▶ Exercise directions
All lines below between the line with "gap: 6px ->" and the line with "html: none ->", including both, must be copied exactly, and the pictures must be omitted.

▶ Material for this exercise
= = = =

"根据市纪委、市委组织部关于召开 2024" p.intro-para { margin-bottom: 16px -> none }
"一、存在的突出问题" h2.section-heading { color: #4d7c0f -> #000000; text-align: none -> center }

= = = =

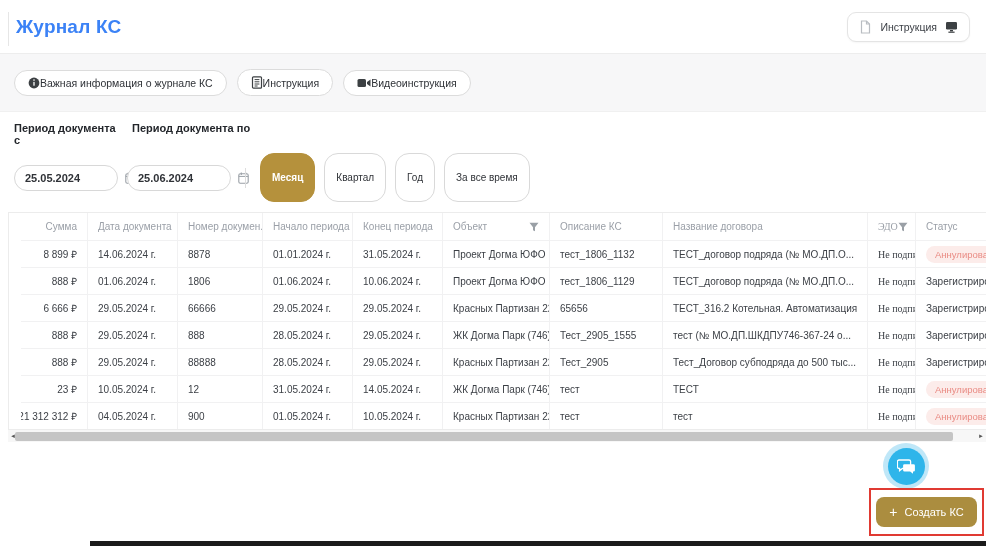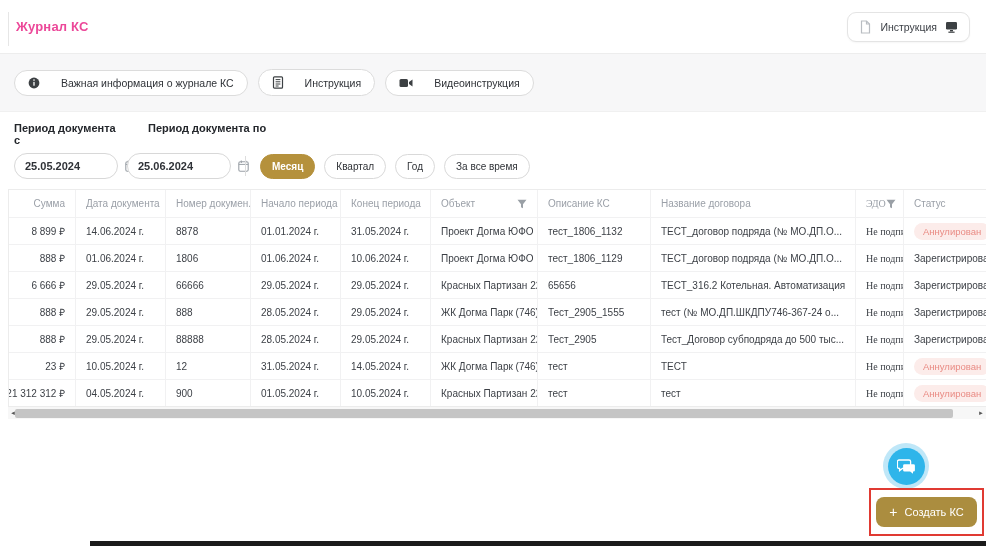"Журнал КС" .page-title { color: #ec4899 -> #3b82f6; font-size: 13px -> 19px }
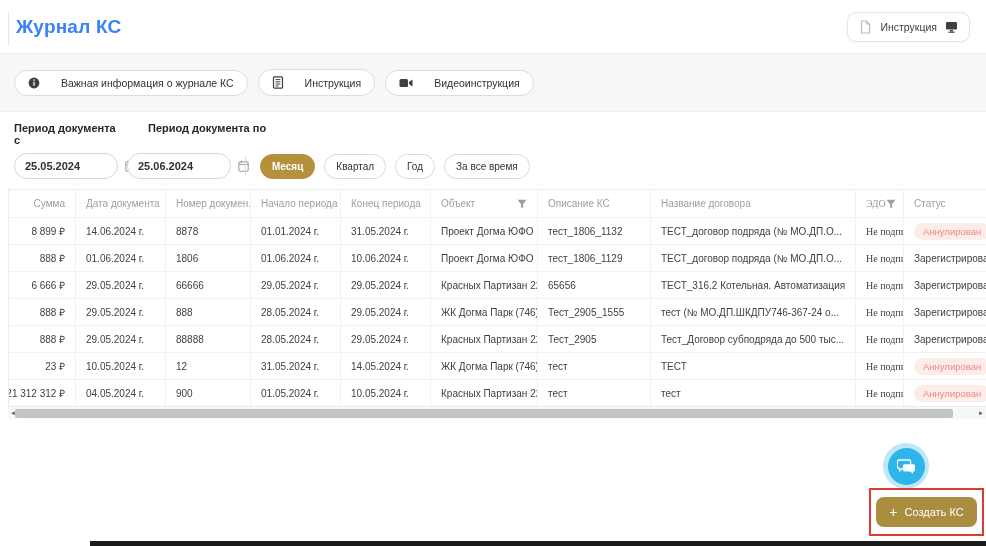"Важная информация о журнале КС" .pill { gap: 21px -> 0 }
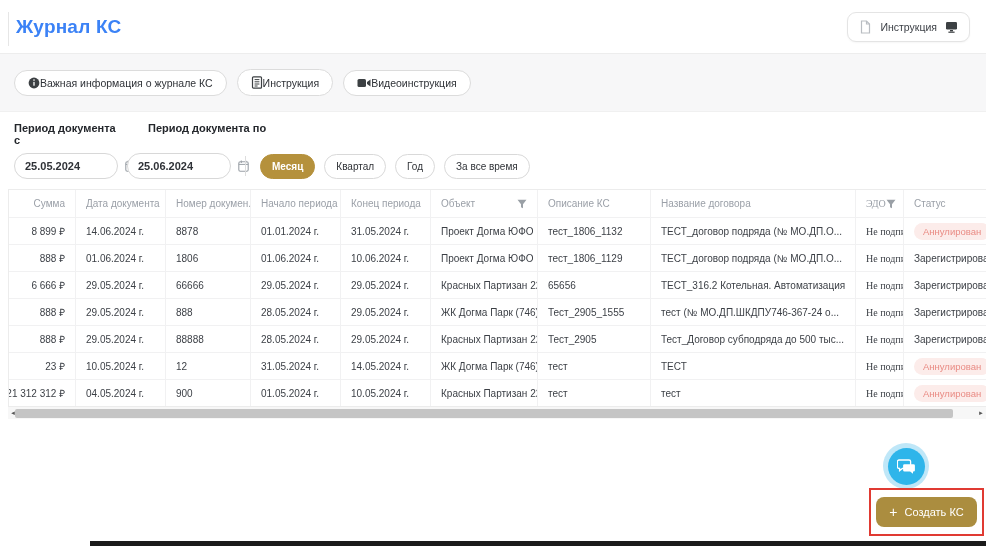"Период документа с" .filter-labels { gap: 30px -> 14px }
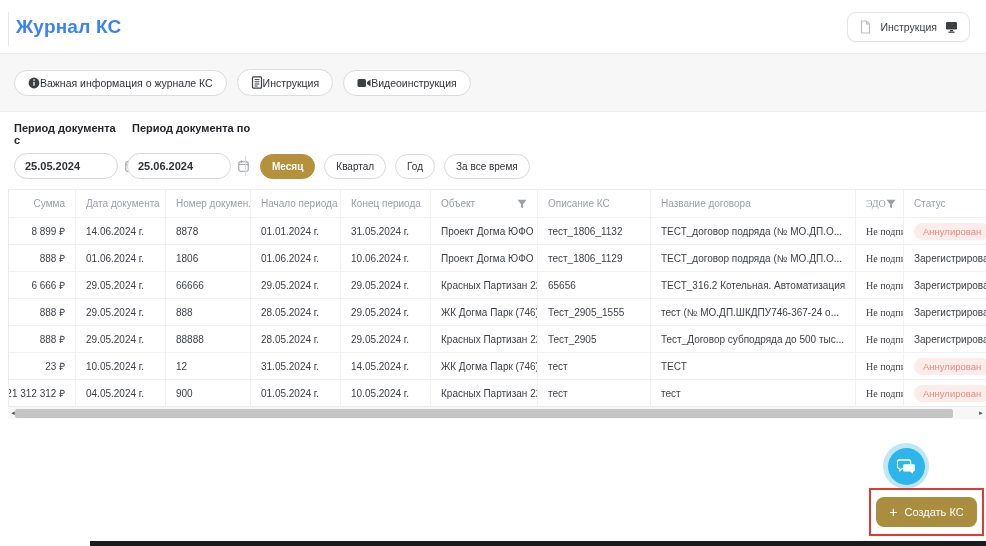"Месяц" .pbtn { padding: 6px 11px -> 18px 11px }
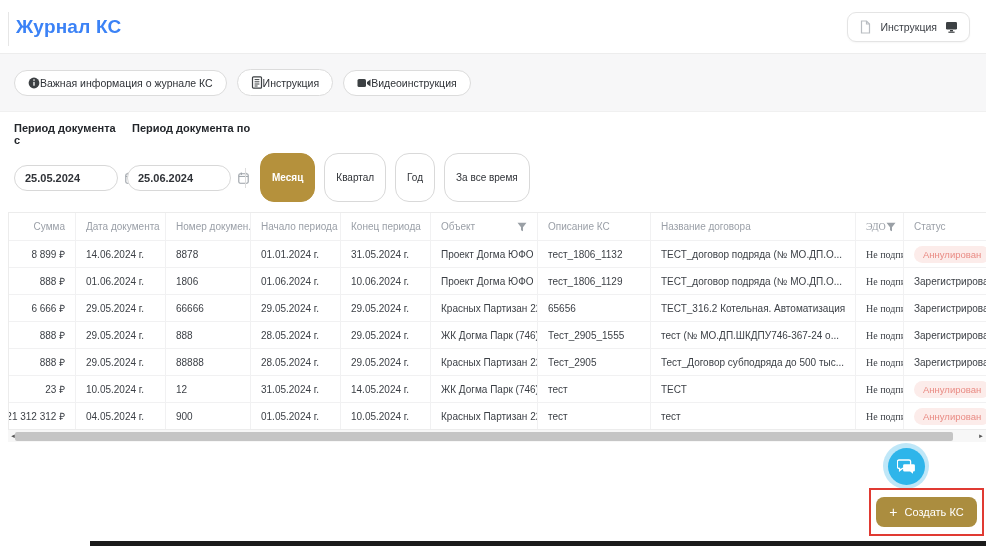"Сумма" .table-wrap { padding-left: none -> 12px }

= = = =

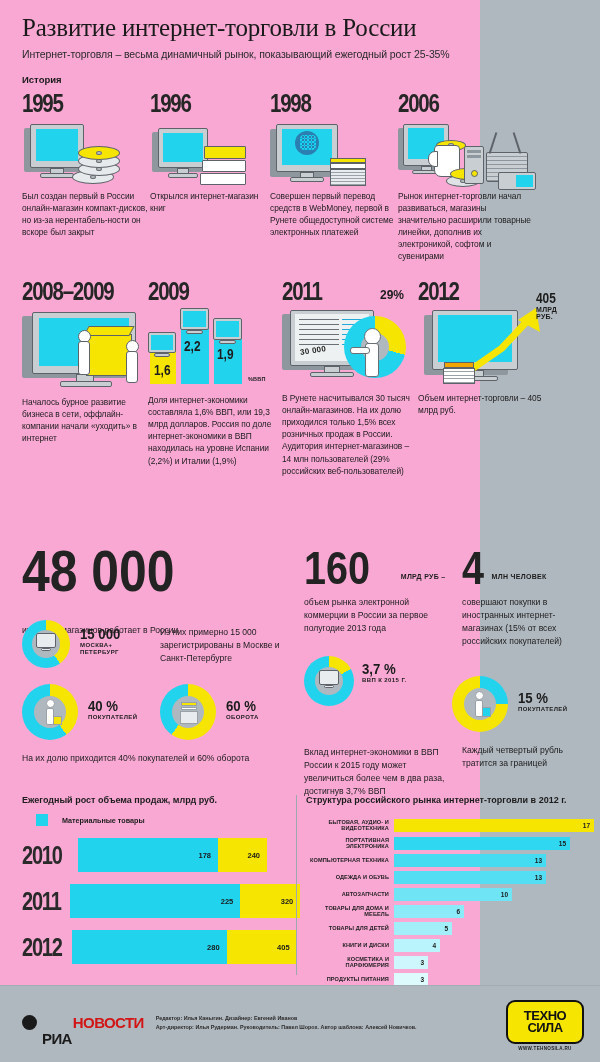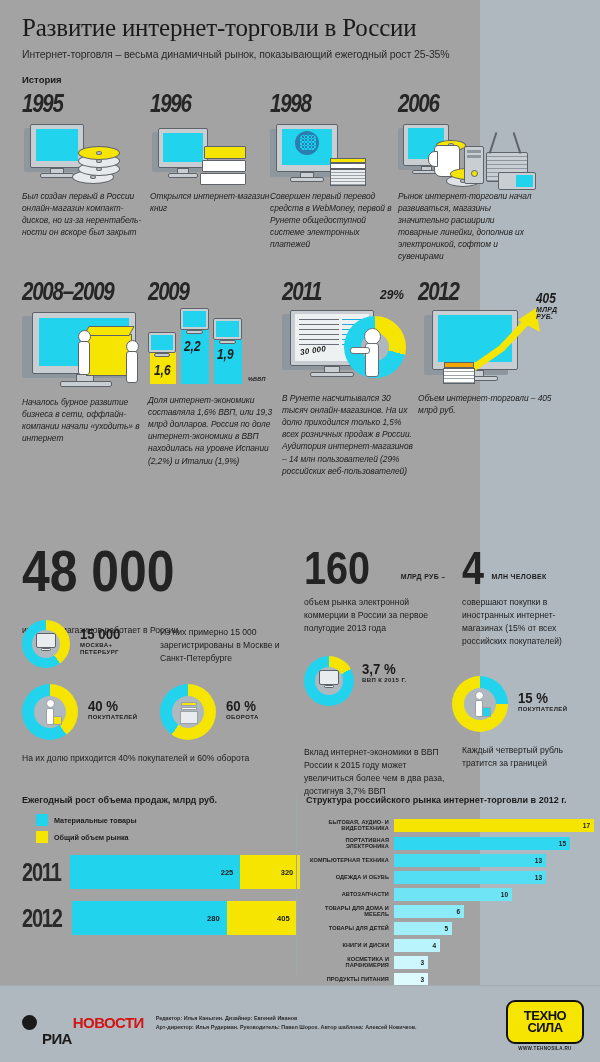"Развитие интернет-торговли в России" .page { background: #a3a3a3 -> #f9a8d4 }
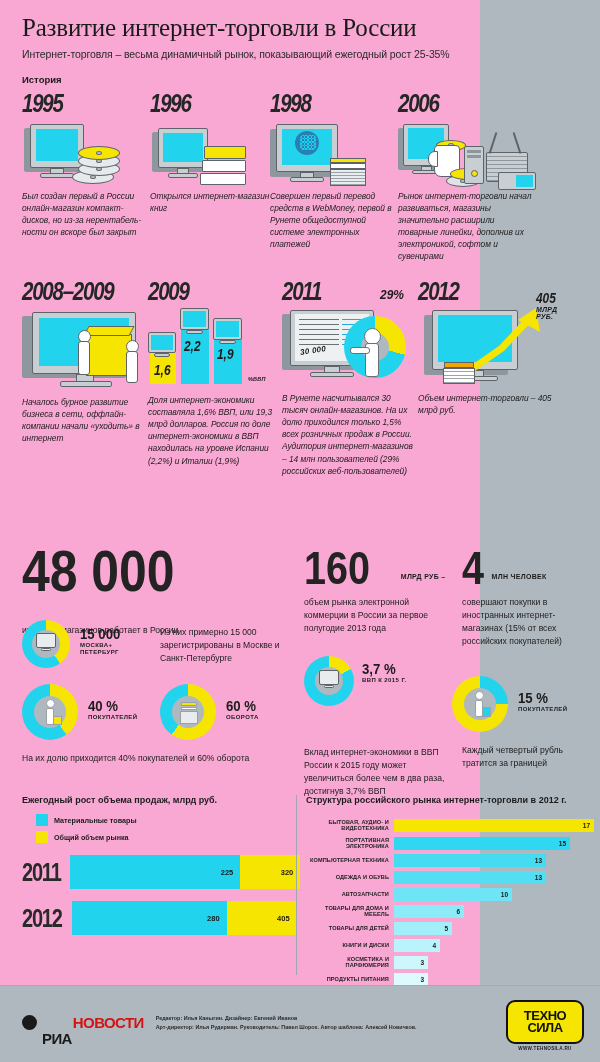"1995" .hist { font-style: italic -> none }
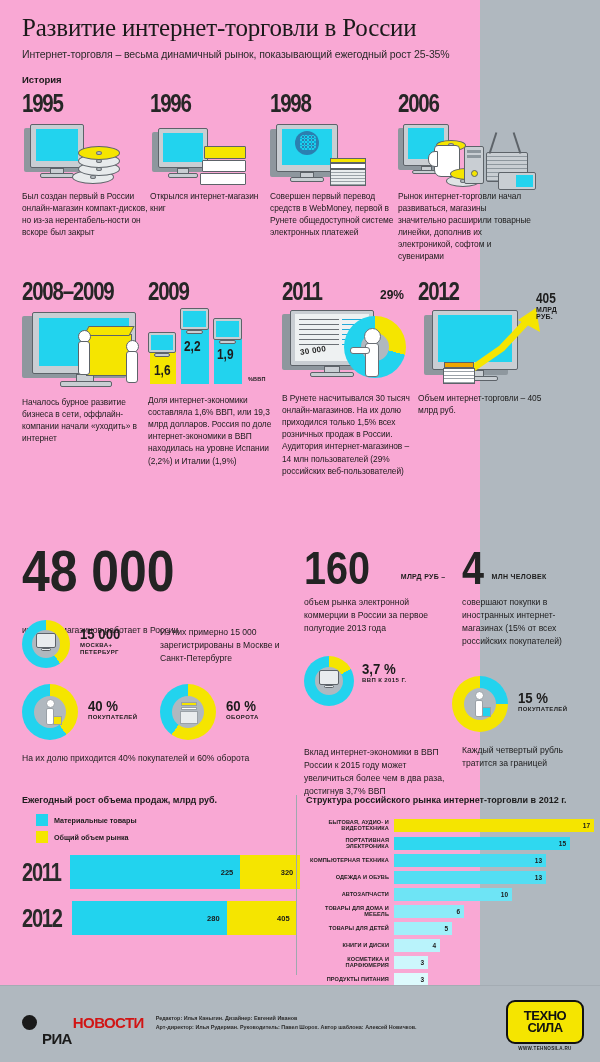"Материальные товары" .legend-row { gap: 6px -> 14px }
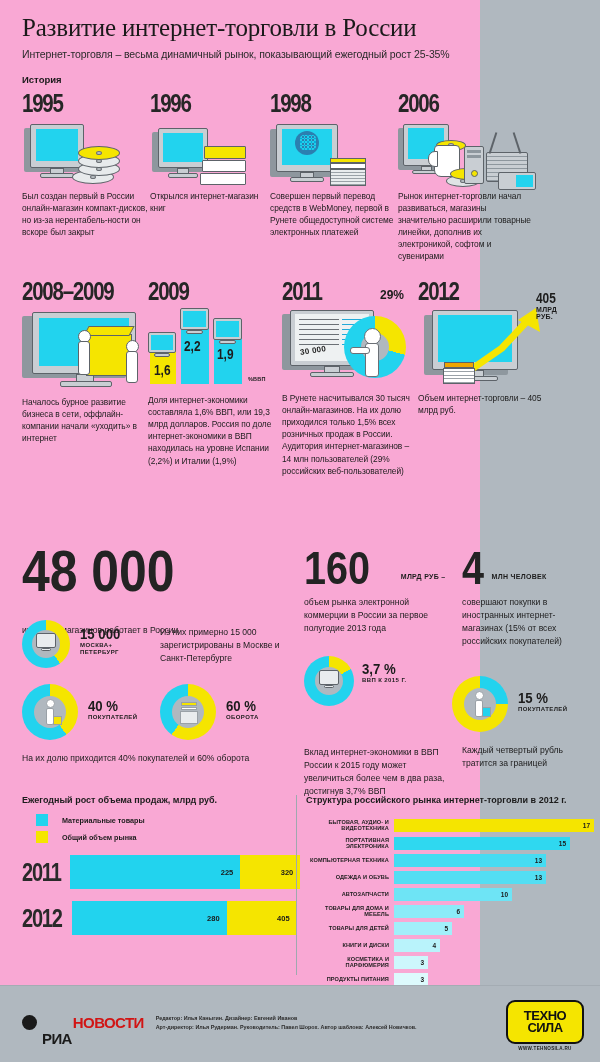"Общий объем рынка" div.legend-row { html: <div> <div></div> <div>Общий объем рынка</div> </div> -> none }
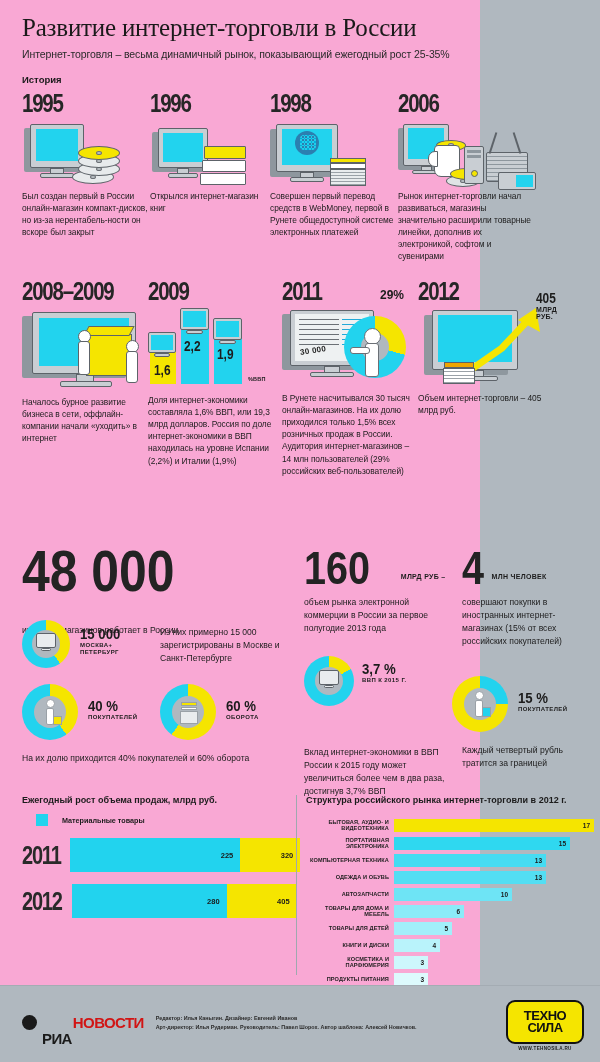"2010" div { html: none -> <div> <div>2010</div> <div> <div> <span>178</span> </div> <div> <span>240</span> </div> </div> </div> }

= = = =

▶ Problem solution
"Материальные товары" .legend-row { gap: 6px -> 14px }
"Общий объем рынка" div.legend-row { html: <div> <div></div> <div>Общий объем рынка</div> </div> -> none }
"2010" div { html: none -> <div> <div>2010</div> <div> <div> <span>178</span> </div> <div> <span>240</span> </div> </div> </div> }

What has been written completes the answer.